*Listed entries*:
========================================

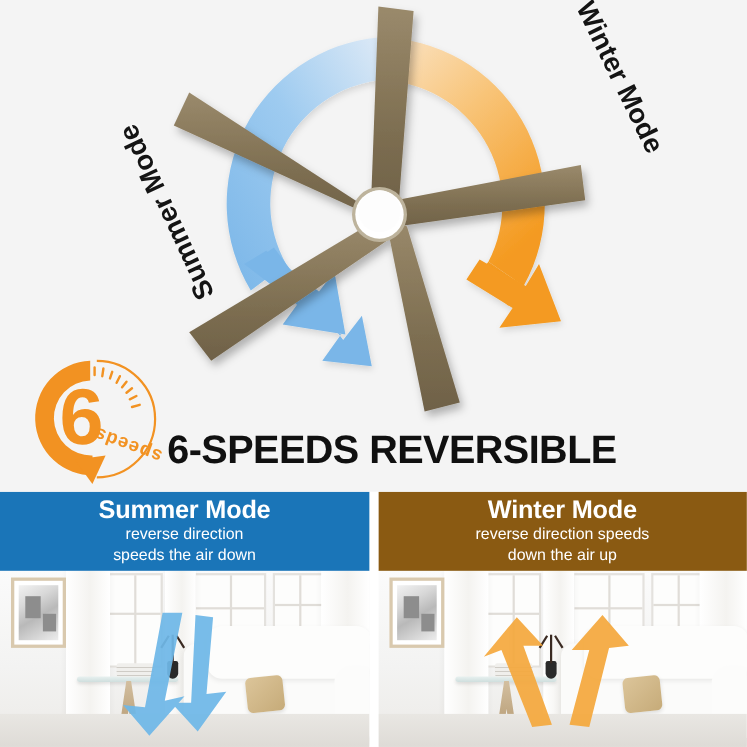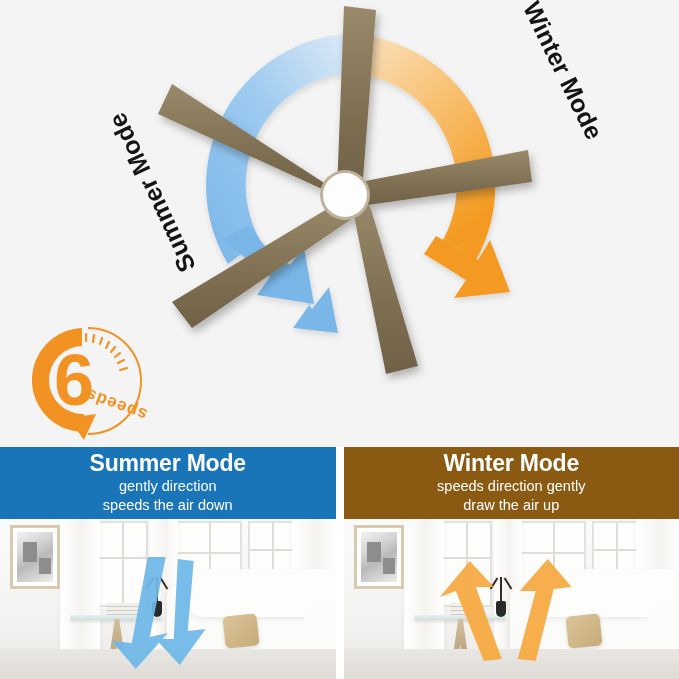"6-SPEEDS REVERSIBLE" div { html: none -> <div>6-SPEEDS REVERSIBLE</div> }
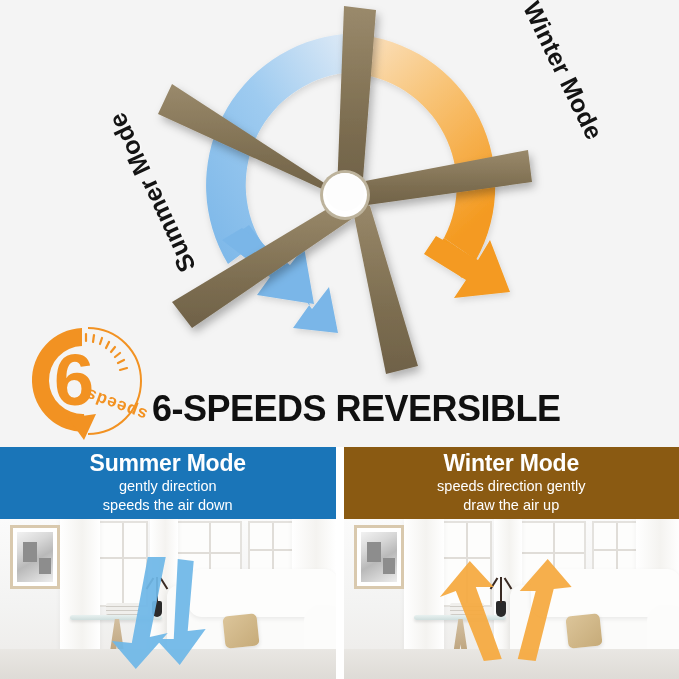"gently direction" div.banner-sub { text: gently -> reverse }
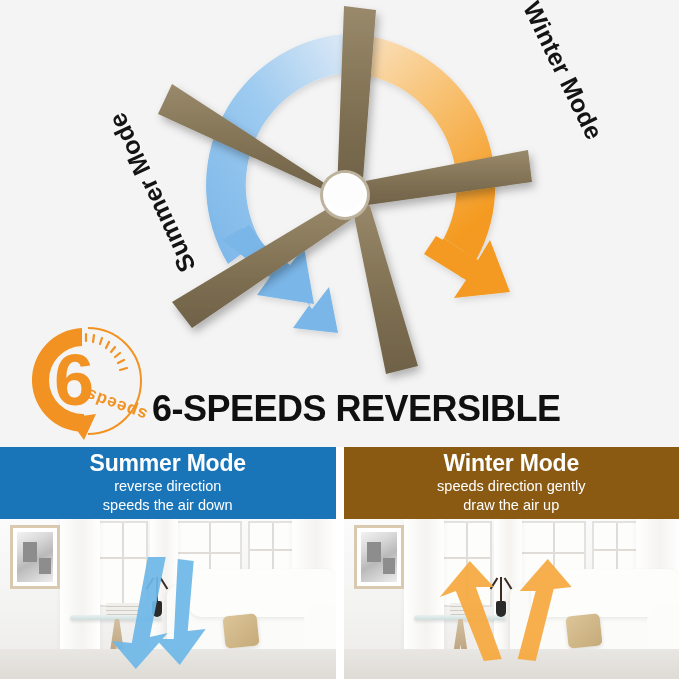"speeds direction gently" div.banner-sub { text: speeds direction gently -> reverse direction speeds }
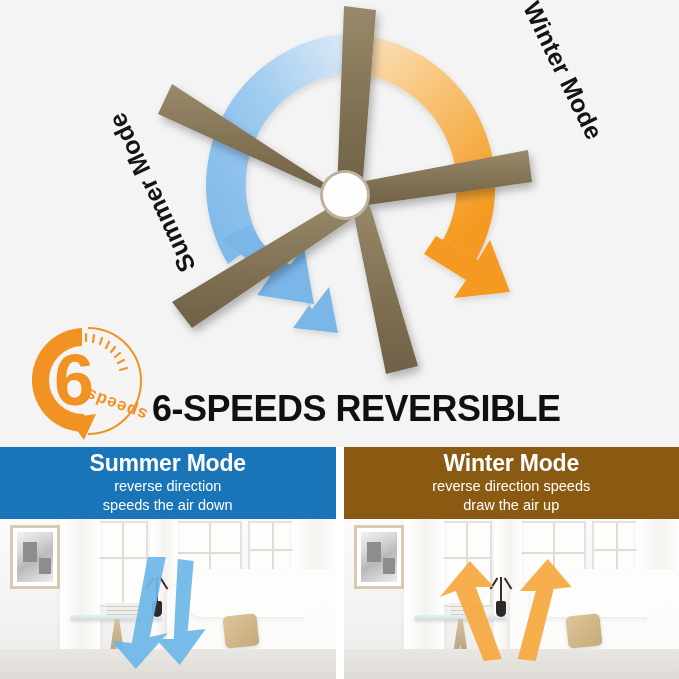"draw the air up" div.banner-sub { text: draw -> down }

========================================

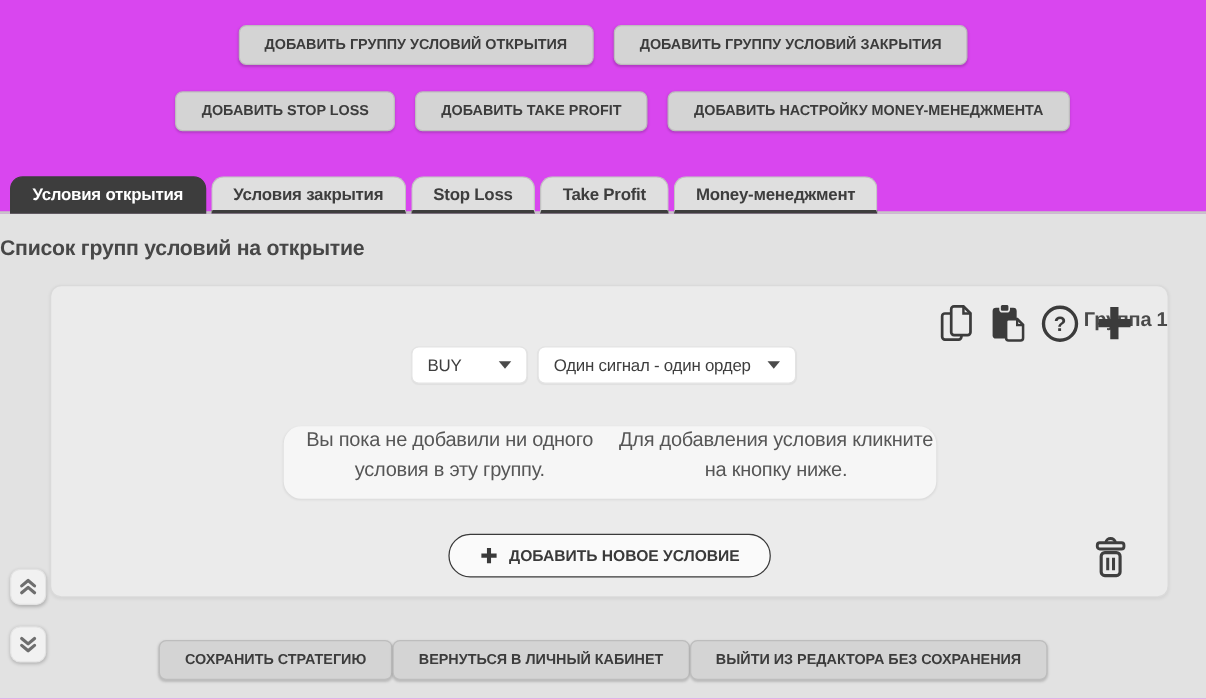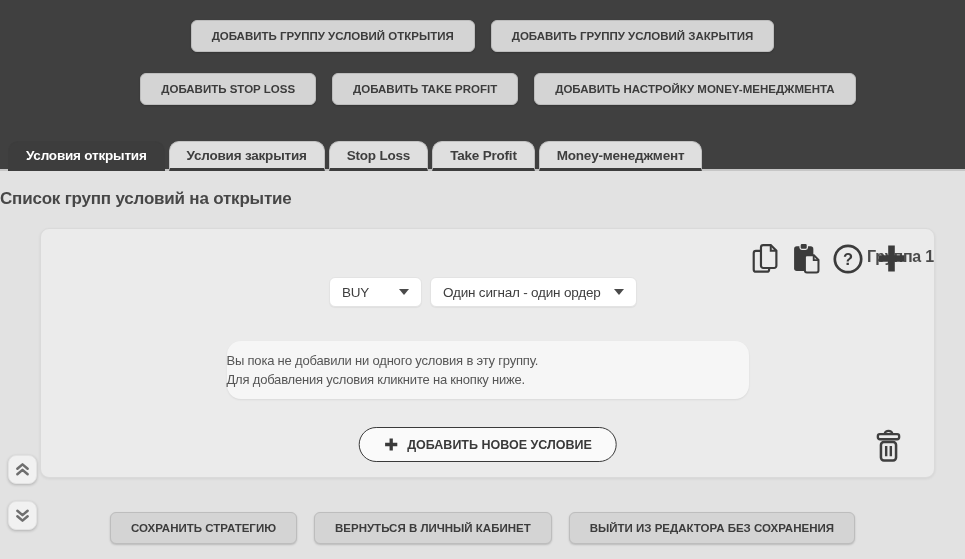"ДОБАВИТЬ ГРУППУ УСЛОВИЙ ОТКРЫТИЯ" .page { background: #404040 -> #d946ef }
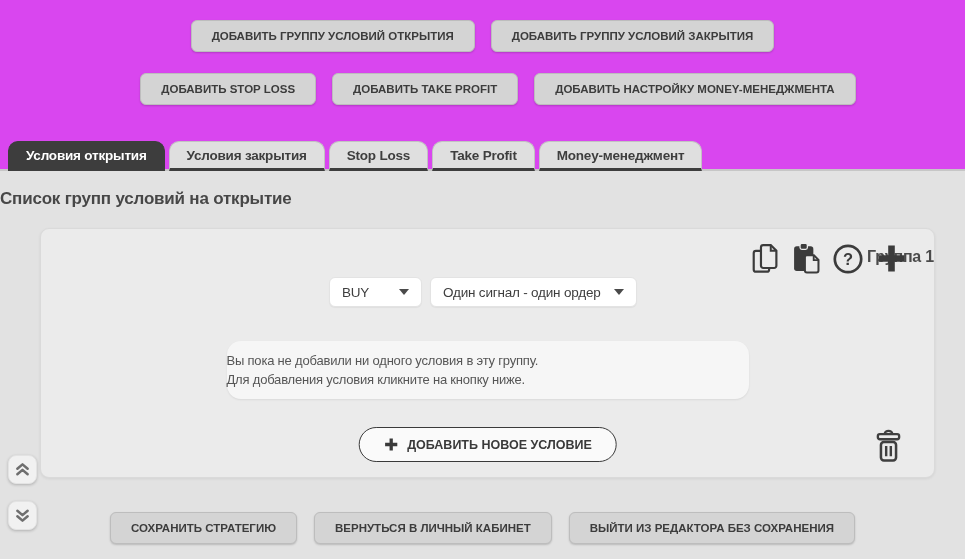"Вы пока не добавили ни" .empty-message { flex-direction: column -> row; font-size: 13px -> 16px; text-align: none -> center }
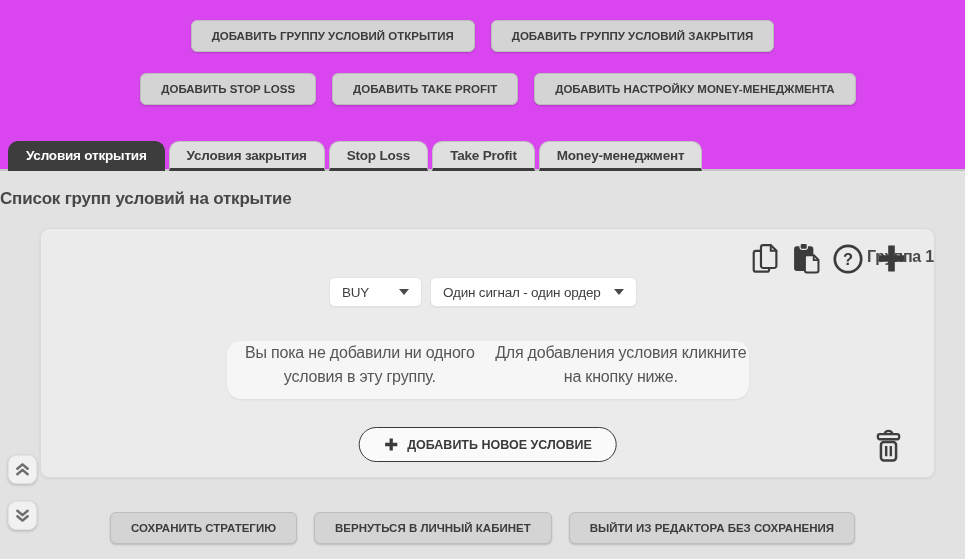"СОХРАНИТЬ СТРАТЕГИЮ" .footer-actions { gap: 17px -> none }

========================================

*Work to be completed*: Excerpt from the records above: set down only the lines from the one that contains "html: none ->" through the one that contains "text: draw ->", inclusive, word for word. Pictures stay out.

*Task result*:
"6-SPEEDS REVERSIBLE" div { html: none -> <div>6-SPEEDS REVERSIBLE</div> }
"gently direction" div.banner-sub { text: gently -> reverse }
"speeds direction gently" div.banner-sub { text: speeds direction gently -> reverse direction speeds }
"draw the air up" div.banner-sub { text: draw -> down }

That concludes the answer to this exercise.